Shand is suspected of being a part of a larger human smuggling operation, according to a court document filed with the U.S. District Court in Minnesota.

The investigation into this, and the deaths of the four people in Canada, is ongoing. According to court documents, one of the Indian nationals reportedly said that he paid a “significant amount of money to enter Canada from India under a fraudulently obtained student visa.” The Indian national did not intend to study in Canada, but to enter the U.S. illegally, the court document said.

According to the court document, Shand had apparently rented a van from the Minneapolis-St. Paul International Airport on Monday. It appears he made a stop at a Walmart in Fargo, N.D., on Tuesday; a receipt was found in the vehicle with the drinks and snacks that were found inside.

When he was arrested on Wednesday he was driving in a rural area away from other services, homes or ports of entry into Canada, according to the court document.

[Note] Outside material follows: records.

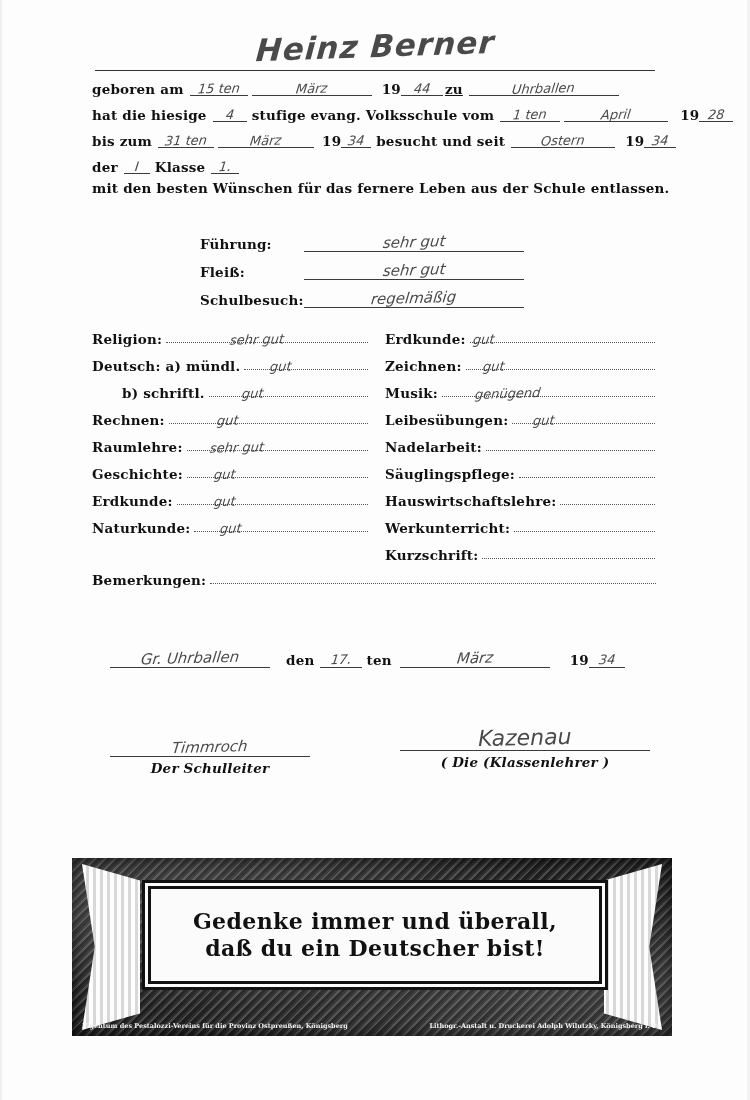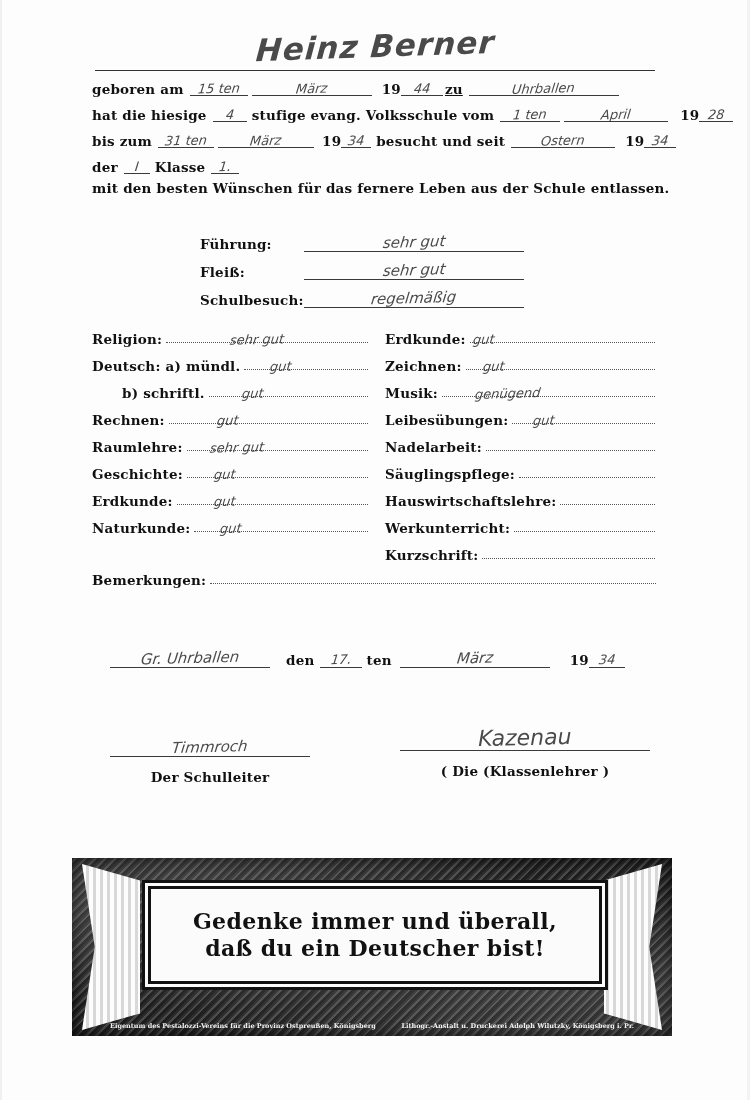--- a/index.html
+++ b/index.html
@@ -172,7 +172,7 @@
     align-items: flex-end;
     justify-content: center;
   }
-  .sigcap { margin-top: 12px; }
+  .sigcap { margin-top: 3px; font-style: italic; }
 
   
   #banner {

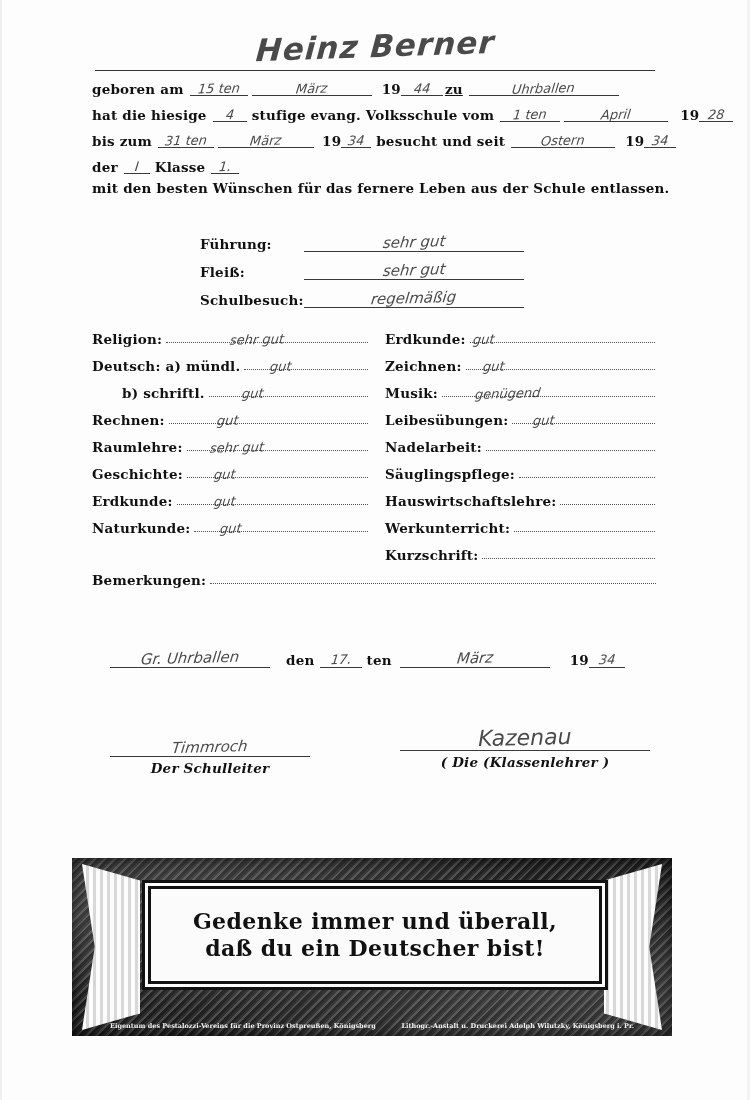--- a/index.html
+++ b/index.html
@@ -230,7 +230,7 @@
     left: 0; right: 0; bottom: 6px;
     display: flex;
     justify-content: space-between;
-    padding: 0 38px;
+    padding: 0 10px;
     box-sizing: border-box;
   }
   #banner-footer span {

He was also driving through blowing snow and snowdrifts. The court document says weather was “severe at the time with high winds, blowing snow and temperatures well below zero.” The area is also known by the Border Patrol as “a high incident area for human smuggling,” the document said.

Recently, there have been three separate incidents of human smuggling that occurred at the same location where Shand was arrested, the court document said.

Authorities had observed boot prints in the snow made by three people who had walked across the border at the location on Jan. 12. The boot prints apparently matched the same brand of boots being worn by the seven foreign nationals who were taken into custody when Shand was arrested.

Two other human smuggling incidents also apparently occurred in December 2021.

Court documents say a woman who was detained stopped breathing several times while in custody and may need to have part of her hand amputated due to frostbite.

Authorities also found a receipt from the La Quinta hotel in Grand Forks, N.D., dated Jan. 11, indicating this may not have been Shand’s first time in the area.

In a Thursday evening news release from the Border Patrol, Grand Forks Sector Chief Patrol Agent Anthony S. Good said he was saddened by the deaths.

“I am saddened there was loss of life and the fact a small child died makes it even more difficult. Our hearts go out to the families and loved ones,” Good said in a statement, adding he was “incredibly proud” of the agents and RCMP partners who searched in the cold for the missing persons.

He added that “anyone thinking of crossing the border illegally in these treacherous conditions should not do it.”

“Smugglers only care about the money they are going to make and have zero regard for lives lost,” he said in the statement.